BACKGROUND
There is no agreement to define the target FiO2 to adopt in the lung recruitment phase during HFOV in preterm infants. We report our experience of an optimal lung volume strategy (OLVS), defined as FiO2≤0.25 during the recruitment phase, in a cohort of neonates with gestational age (GA) ≤27 weeks treated with elective HFOV for respiratory distress syndrome (RDS) between July 2006 and September 2008.
METHODS
FiO2 used during the recruitment phase was different according to physician' evaluation. 51 newborns were then divided into two groups: patients reaching FiO2≤0.25 (OLVS Group, N.=28), and patients reaching FiO2>0.25 (No-OLVS Group, N.=23).
RESULTS
Prior to surfactant administration OLVS Group, respect to No-OLVS Group, received a significantly higher continuous distending pressure (CDP): 12.8±1.1 cmH2O vs 11.2±1.3 cmH2O (P<0.0001) and a significantly lower FiO2: 0.25±0.01 vs 0.35±0.06 (P<0.0001).
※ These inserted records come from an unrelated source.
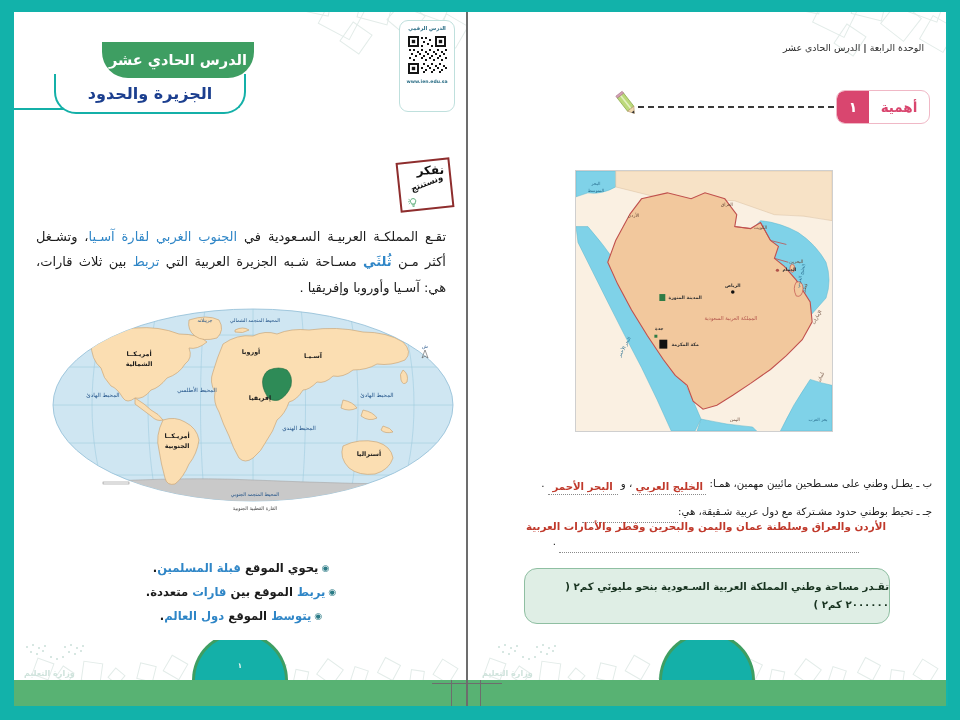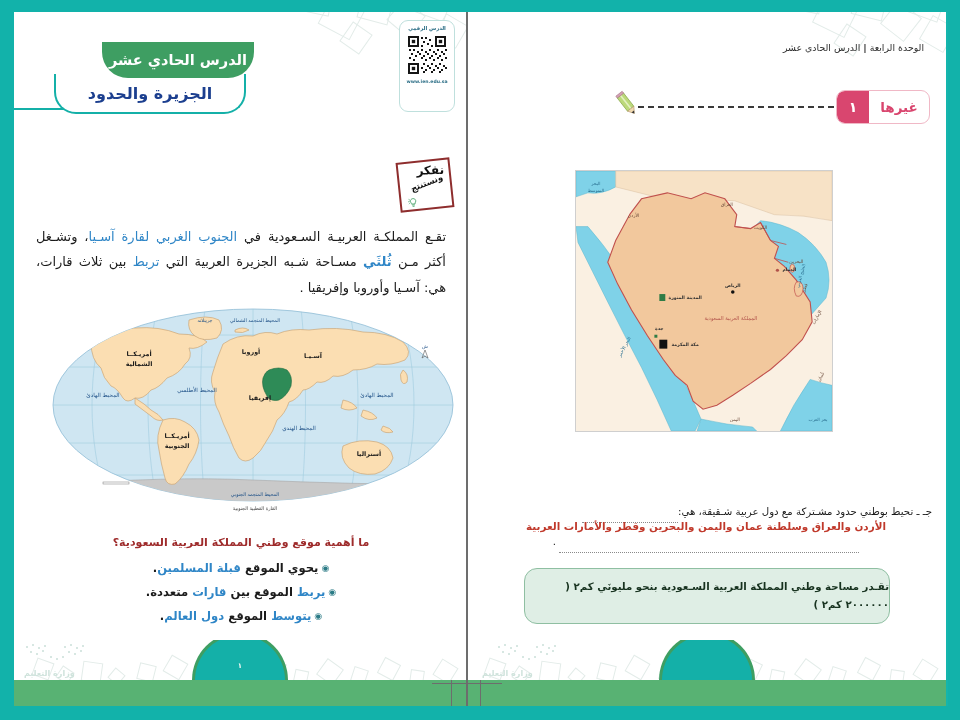--- a/index.html
+++ b/index.html
@@ -441,7 +441,7 @@
     </div>
 
     <div class="activity-badge">
-      <span class="lbl">غيرها</span>
+      <span class="lbl">أهمية</span>
       <span class="num">١</span>
     </div>
     <div class="dash-line"></div>

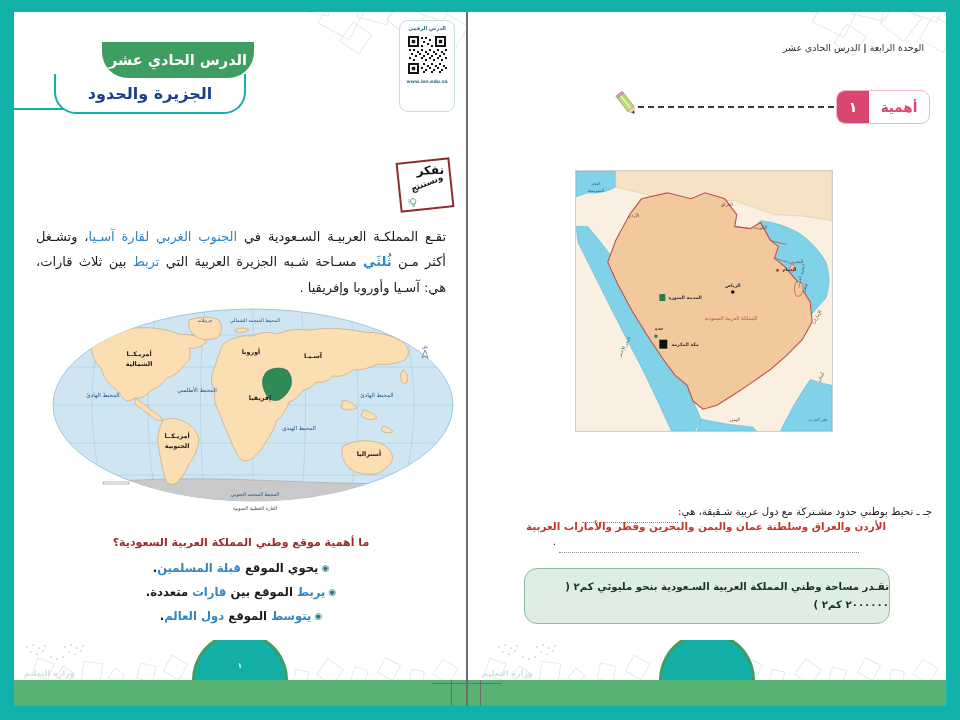--- a/index.html
+++ b/index.html
@@ -537,6 +537,9 @@
     </div>
 
 
+    <div class="qa qa-b">
+      <span>ب ـ يطـل وطني على مسـطحين مائيين مهمين، همـا: </span><span class="ans dotline" style="min-width:74px;text-align:center;">الخليج العربي</span><span>، و </span><span class="ans dotline" style="min-width:70px;text-align:center;">البحر الأحمر</span><span> .</span>
+    </div>
 
     <div class="qa qa-c">
       <span>جـ ـ تحيط بوطني حدود مشـتركة مع دول عربية شـقيقة، هي:</span><span class="dotline" style="min-width:96px;">&nbsp;</span>

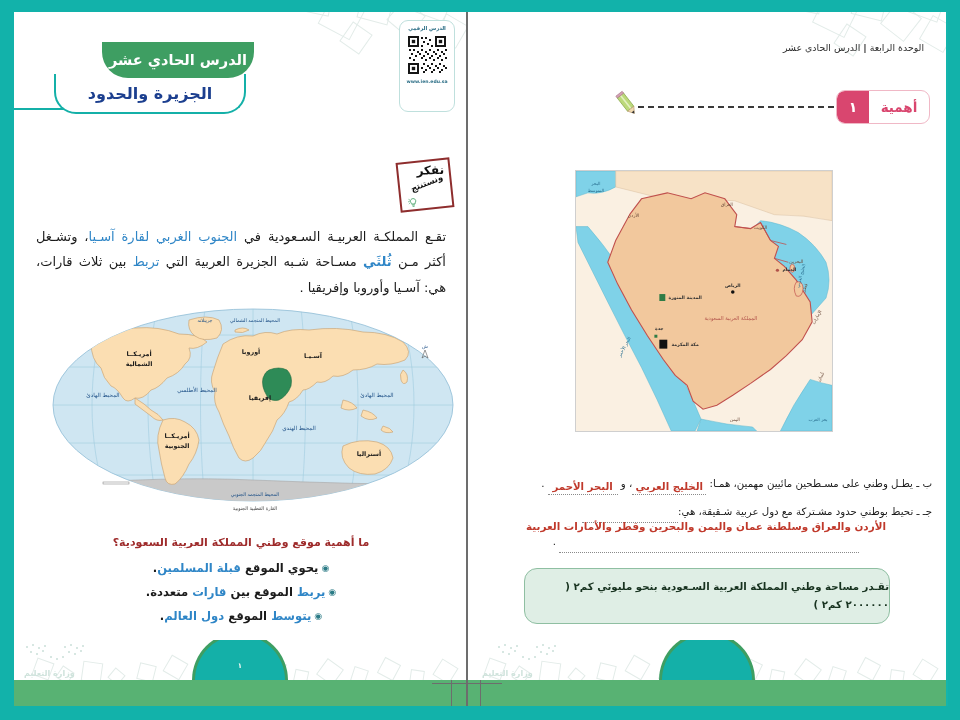--- a/index.html
+++ b/index.html
@@ -409,7 +409,6 @@
       </svg>
     </div>
 
-    <div class="q2">ما أهمية موقع وطني المملكة العربية السعودية؟</div>
 
     <div class="bullets">
       <div class="bullet">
A multivariate modeling approach confirmed that OLVS was significantly associated to the need for less surfactant doses (OR 0.19[95% CI 0.05-0.84]), a decreased risk of ductus arteriosus surgically ligated (OR 0.13[95% CI 0.02-0.86]) and to a lower number of ventilation hours before extubation: -152 (95% CI -284- -20).
CONCLUSION
OLVS to fully recruit the lungs achieving FiO2≤0.25 during elective HFOV is associated with better short-term pulmonary outcomes respect to a strategy where the patients received a FiO2>0.25 during the recruitment phase. Utilizing HFOV in this way provides a more effective means to recruit and protect acutely injured lungs.